[User interface change data]
....

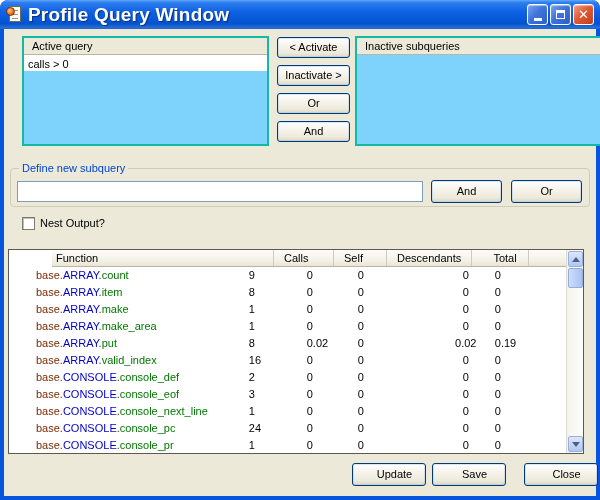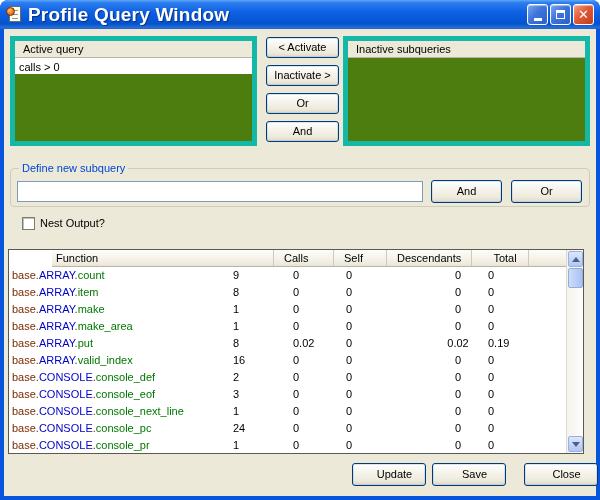--- a/index.html
+++ b/index.html
@@ -49,7 +49,7 @@
   }
   
   .panel {
-    position:absolute; border:5px solid #14b8a6; background:#4d7c0f;
+    position:absolute; border:2px solid #14b8a6; background:#7dd3fc;margin-left:12px;
   }
   .panel .phead {
     height:17px; background:#ECE9D8; border-bottom:1px solid #B9B5A5;

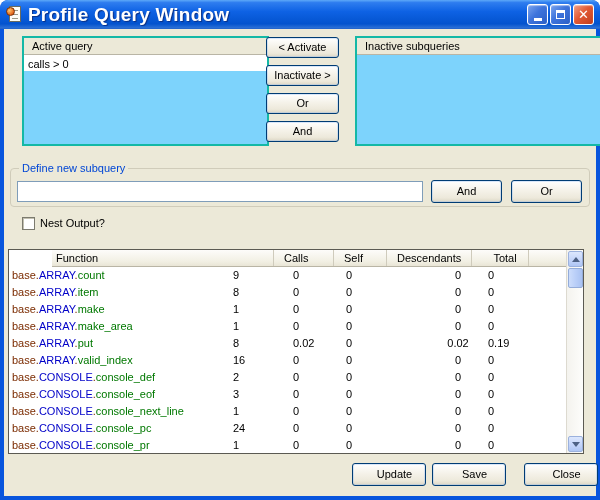--- a/index.html
+++ b/index.html
@@ -67,7 +67,7 @@
     font-size:11px; color:#000; text-align:center;
     font-family:"Liberation Sans", sans-serif; cursor:default;
   }
-  .midbtn { left:262px; width:73px; height:21px; line-height:19px; }
+  .midbtn { left:273px; width:73px; height:21px; line-height:19px; }
   
   #subquery-group {
     position:absolute; left:6px; top:133px; width:580px; height:45px;

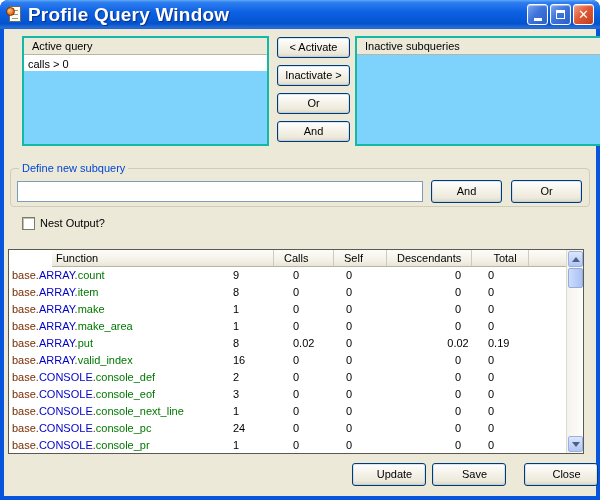--- a/index.html
+++ b/index.html
@@ -102,7 +102,7 @@
   .th.fn { border-left:none; padding-left:4px; }
   .th.end { flex:1 1 auto; }
   #tbody { position:absolute; left:0; top:17px; right:17px; bottom:0; overflow:hidden; }
-  .tr { display:flex; height:17px; font-size:11px; line-height:16px; white-space:nowrap; }
+  .tr { display:flex; height:17px; font-size:11px; line-height:16px; white-space:nowrap;padding-left:24px; }
   .td { padding-left:3px; overflow:hidden; }
   .w-fn   { width:221px; }
   .w-calls{ width:60px;  }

....

[Activity] The entries above must be output exactly, with every image left out.

[Answer section]
--- a/index.html
+++ b/index.html
@@ -49,7 +49,7 @@
   }
   
   .panel {
-    position:absolute; border:5px solid #14b8a6; background:#4d7c0f;
+    position:absolute; border:2px solid #14b8a6; background:#7dd3fc;margin-left:12px;
   }
   .panel .phead {
     height:17px; background:#ECE9D8; border-bottom:1px solid #B9B5A5;

--- a/index.html
+++ b/index.html
@@ -67,7 +67,7 @@
     font-size:11px; color:#000; text-align:center;
     font-family:"Liberation Sans", sans-serif; cursor:default;
   }
-  .midbtn { left:262px; width:73px; height:21px; line-height:19px; }
+  .midbtn { left:273px; width:73px; height:21px; line-height:19px; }
   
   #subquery-group {
     position:absolute; left:6px; top:133px; width:580px; height:45px;

--- a/index.html
+++ b/index.html
@@ -102,7 +102,7 @@
   .th.fn { border-left:none; padding-left:4px; }
   .th.end { flex:1 1 auto; }
   #tbody { position:absolute; left:0; top:17px; right:17px; bottom:0; overflow:hidden; }
-  .tr { display:flex; height:17px; font-size:11px; line-height:16px; white-space:nowrap; }
+  .tr { display:flex; height:17px; font-size:11px; line-height:16px; white-space:nowrap;padding-left:24px; }
   .td { padding-left:3px; overflow:hidden; }
   .w-fn   { width:221px; }
   .w-calls{ width:60px;  }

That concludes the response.